### [DESCRIPTION OF THE TASK]
A single number is the answer: how many lines of the entries contain the word "none"?

### [RECORD EXTRACTS]
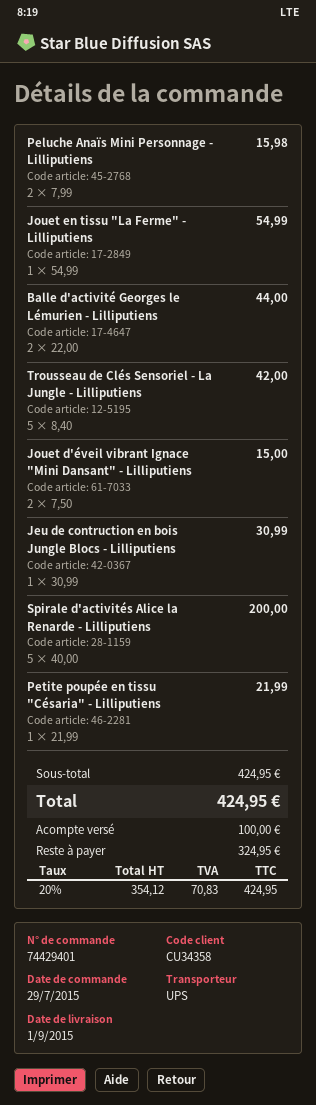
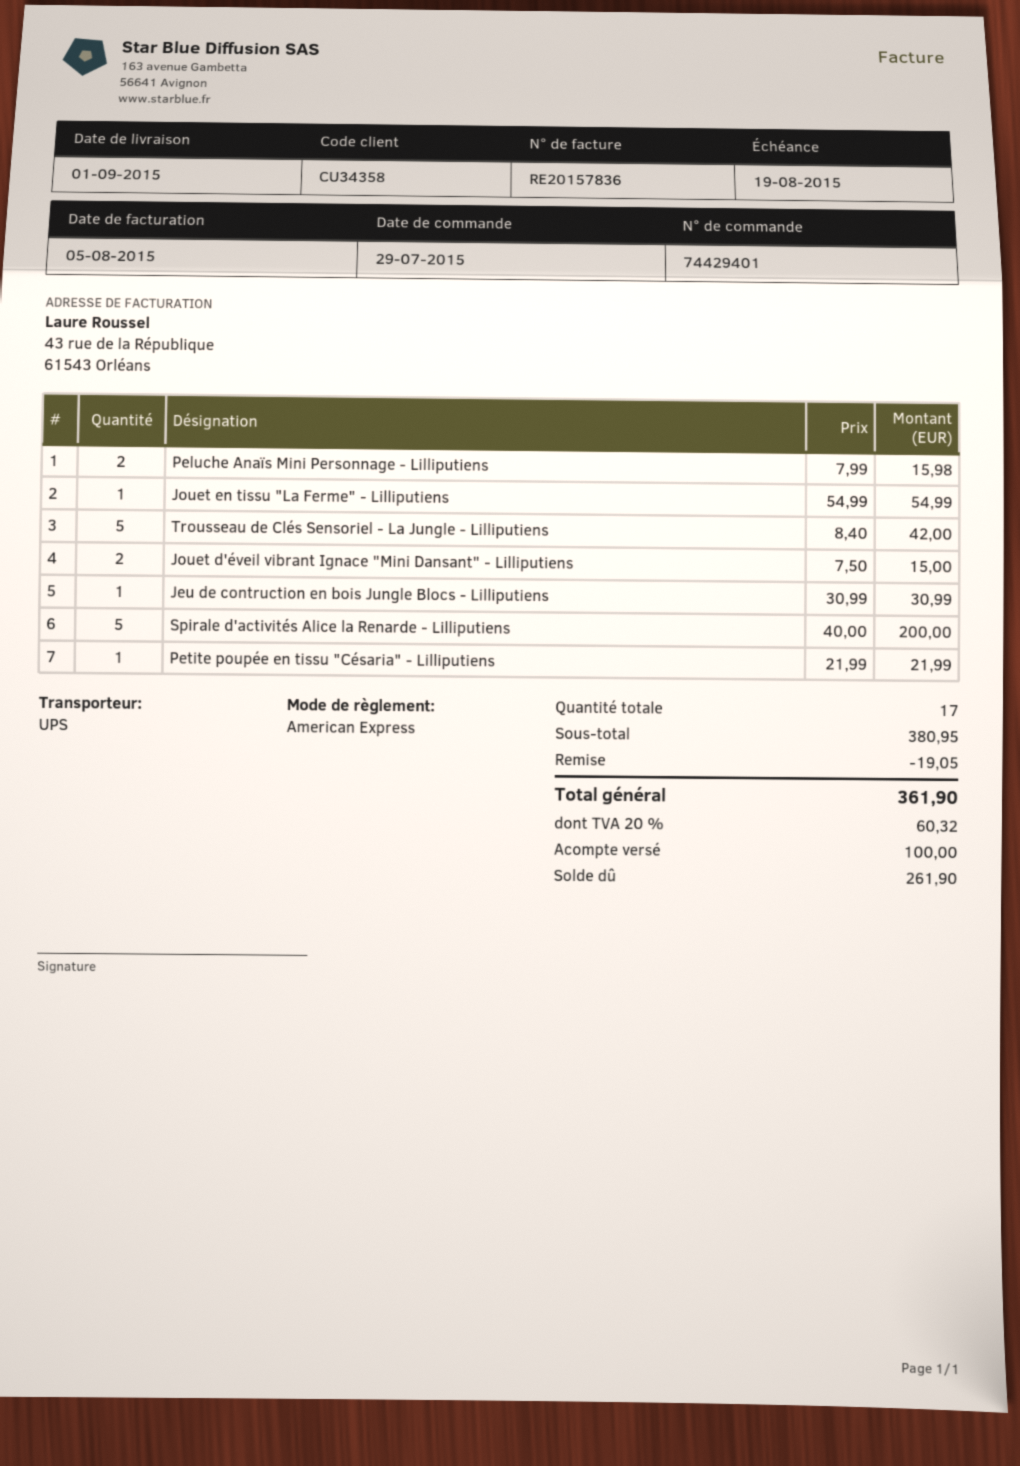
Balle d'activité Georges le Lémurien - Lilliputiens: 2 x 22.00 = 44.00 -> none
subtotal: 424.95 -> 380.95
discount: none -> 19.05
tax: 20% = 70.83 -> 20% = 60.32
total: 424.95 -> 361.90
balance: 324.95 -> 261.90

### [RESPONSE TO THIS TASK]
2